● DIRECTIONS FOR THIS TASK
Using the data below, return all lines in which "obtenir" appears.

● DATA LISTING
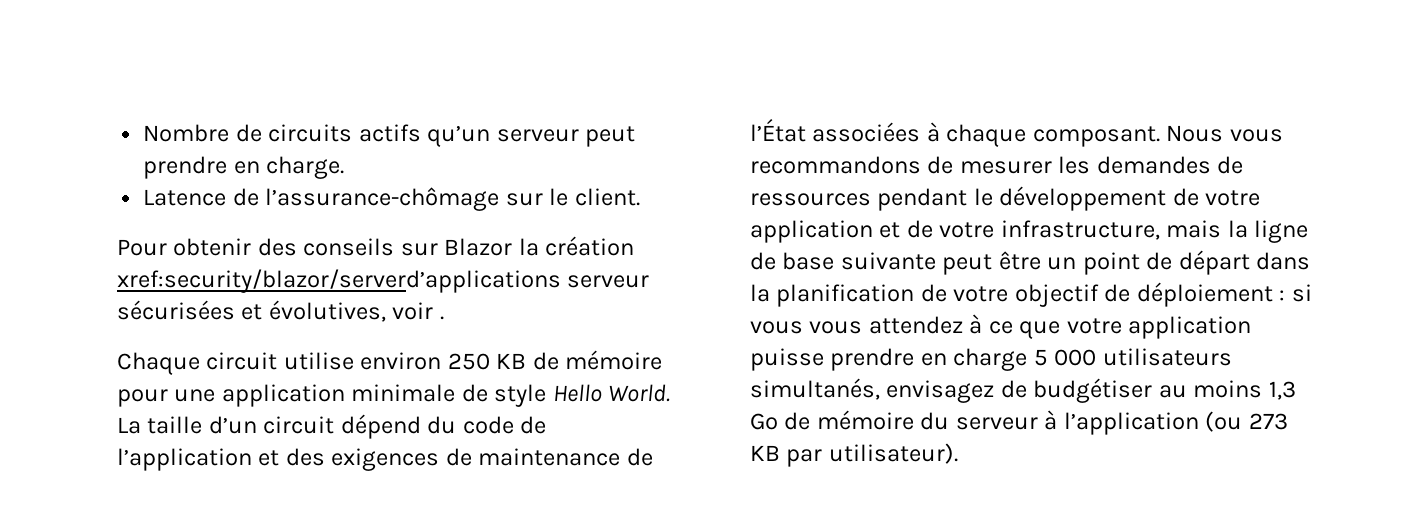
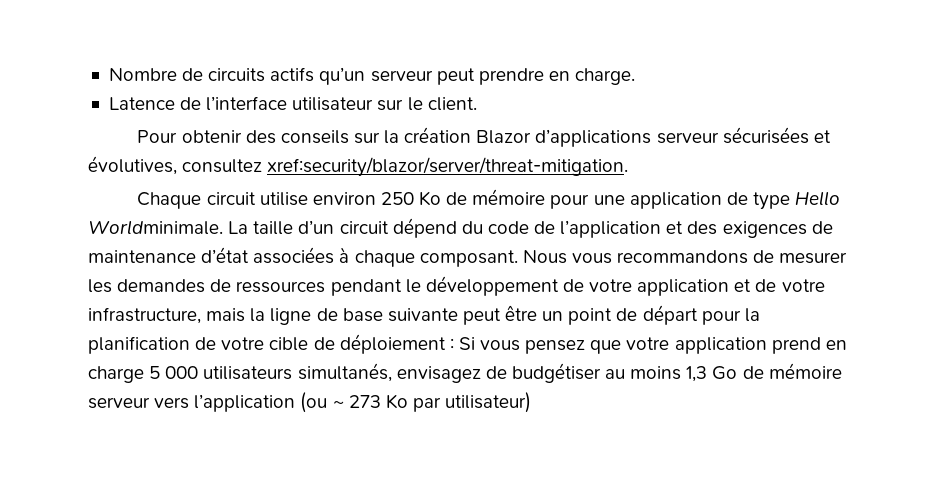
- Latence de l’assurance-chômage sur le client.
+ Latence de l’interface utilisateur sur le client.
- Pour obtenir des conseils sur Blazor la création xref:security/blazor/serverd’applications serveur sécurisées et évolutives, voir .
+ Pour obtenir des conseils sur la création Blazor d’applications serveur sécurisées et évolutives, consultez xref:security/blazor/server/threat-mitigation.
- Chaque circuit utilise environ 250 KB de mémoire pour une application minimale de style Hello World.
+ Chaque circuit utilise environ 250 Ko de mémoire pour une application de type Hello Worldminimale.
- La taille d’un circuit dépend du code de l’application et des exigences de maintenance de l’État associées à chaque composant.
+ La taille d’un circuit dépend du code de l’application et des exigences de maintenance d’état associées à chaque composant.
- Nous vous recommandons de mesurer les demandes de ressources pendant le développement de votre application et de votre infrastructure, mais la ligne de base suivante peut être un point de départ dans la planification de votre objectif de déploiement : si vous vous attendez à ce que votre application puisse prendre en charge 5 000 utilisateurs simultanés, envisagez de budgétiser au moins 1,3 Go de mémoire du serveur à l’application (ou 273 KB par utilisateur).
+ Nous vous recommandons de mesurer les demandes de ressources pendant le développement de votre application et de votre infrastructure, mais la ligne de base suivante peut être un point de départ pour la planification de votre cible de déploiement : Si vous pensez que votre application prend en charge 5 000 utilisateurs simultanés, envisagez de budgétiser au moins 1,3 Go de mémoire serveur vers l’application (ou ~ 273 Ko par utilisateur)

● SOLVED PROBLEM
- Pour obtenir des conseils sur Blazor la création xref:security/blazor/serverd’applications serveur sécurisées et évolutives, voir .
+ Pour obtenir des conseils sur la création Blazor d’applications serveur sécurisées et évolutives, consultez xref:security/blazor/server/threat-mitigation.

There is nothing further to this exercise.